Here the job is to print all of the entries below verbatim and leave out any picture.

········

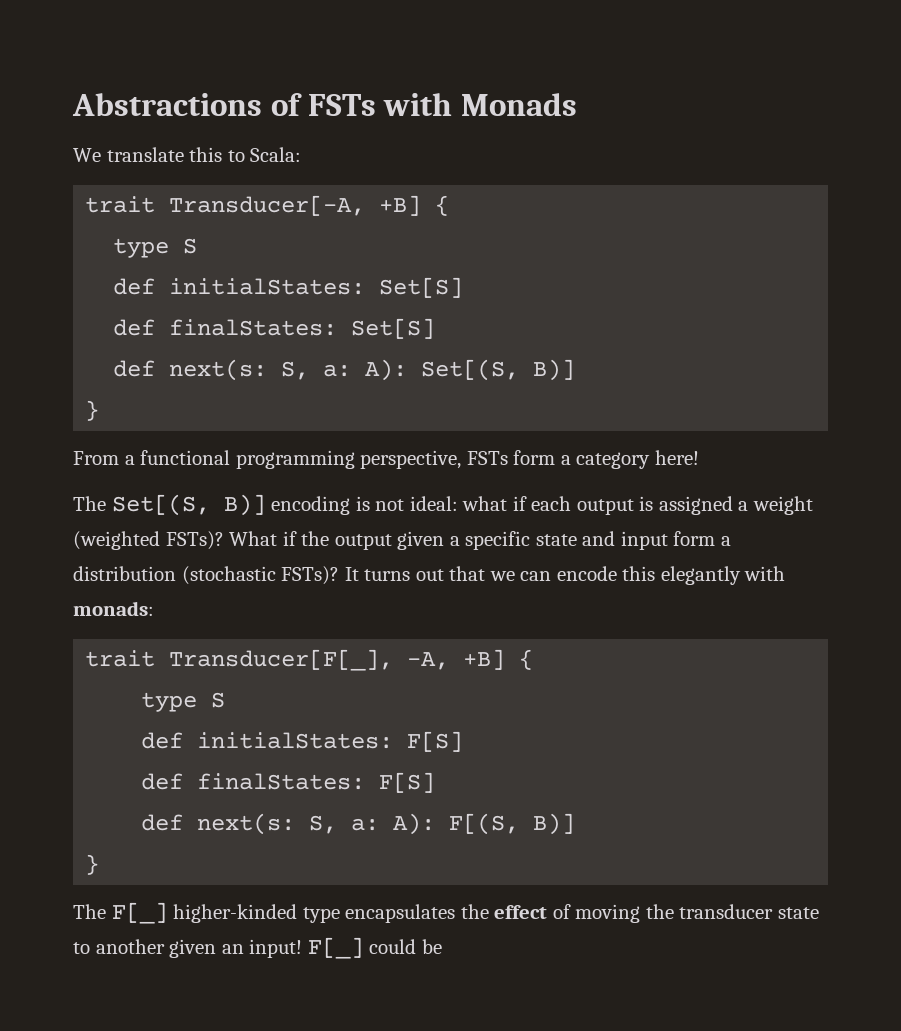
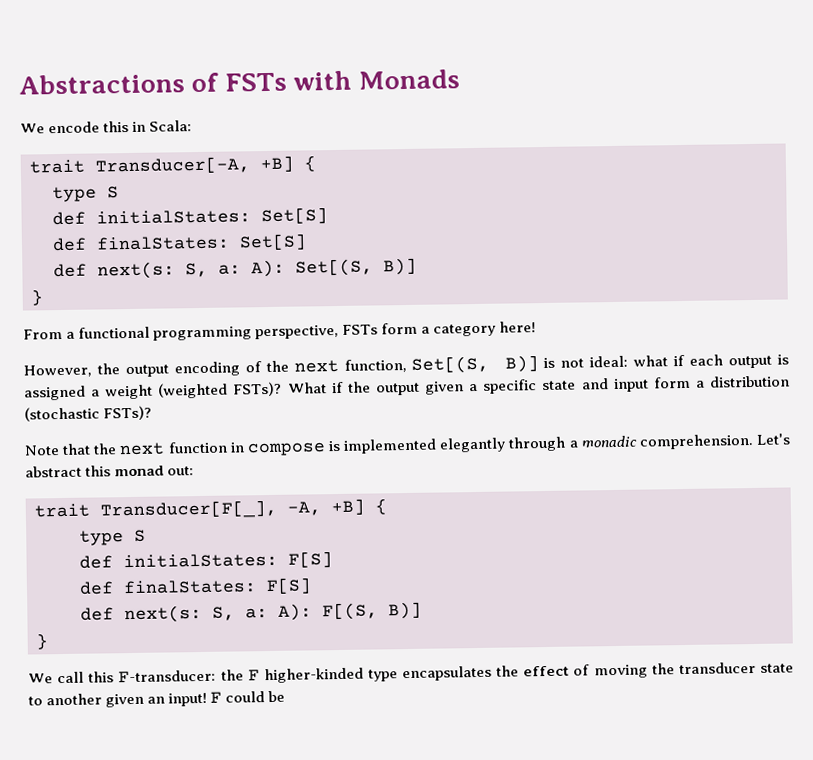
- We translate this to Scala:
+ We encode this in Scala:
- The Set[(S, B)] encoding is not ideal: what if each output is assigned a weight (weighted FSTs)?
+ However, the output encoding of the next function, Set[(S, B)] is not ideal: what if each output is assigned a weight (weighted FSTs)?
- What if the output given a specific state and input form a distribution (stochastic FSTs)? It turns out that we can encode this elegantly with monads:
+ What if the output given a specific state and input form a distribution (stochastic FSTs)?
+ Note that the next function in compose is implemented elegantly through a monadic comprehension. Let's abstract this monad out:
- The F[_] higher-kinded type encapsulates the effect of moving the transducer state to another given an input!
+ We call this F-transducer: the F higher-kinded type encapsulates the effect of moving the transducer state to another given an input!
- F[_] could be
+ F could be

········

**ANSWER BELOW:**
- We translate this to Scala:
+ We encode this in Scala:
- The Set[(S, B)] encoding is not ideal: what if each output is assigned a weight (weighted FSTs)?
+ However, the output encoding of the next function, Set[(S, B)] is not ideal: what if each output is assigned a weight (weighted FSTs)?
- What if the output given a specific state and input form a distribution (stochastic FSTs)? It turns out that we can encode this elegantly with monads:
+ What if the output given a specific state and input form a distribution (stochastic FSTs)?
+ Note that the next function in compose is implemented elegantly through a monadic comprehension. Let's abstract this monad out:
- The F[_] higher-kinded type encapsulates the effect of moving the transducer state to another given an input!
+ We call this F-transducer: the F higher-kinded type encapsulates the effect of moving the transducer state to another given an input!
- F[_] could be
+ F could be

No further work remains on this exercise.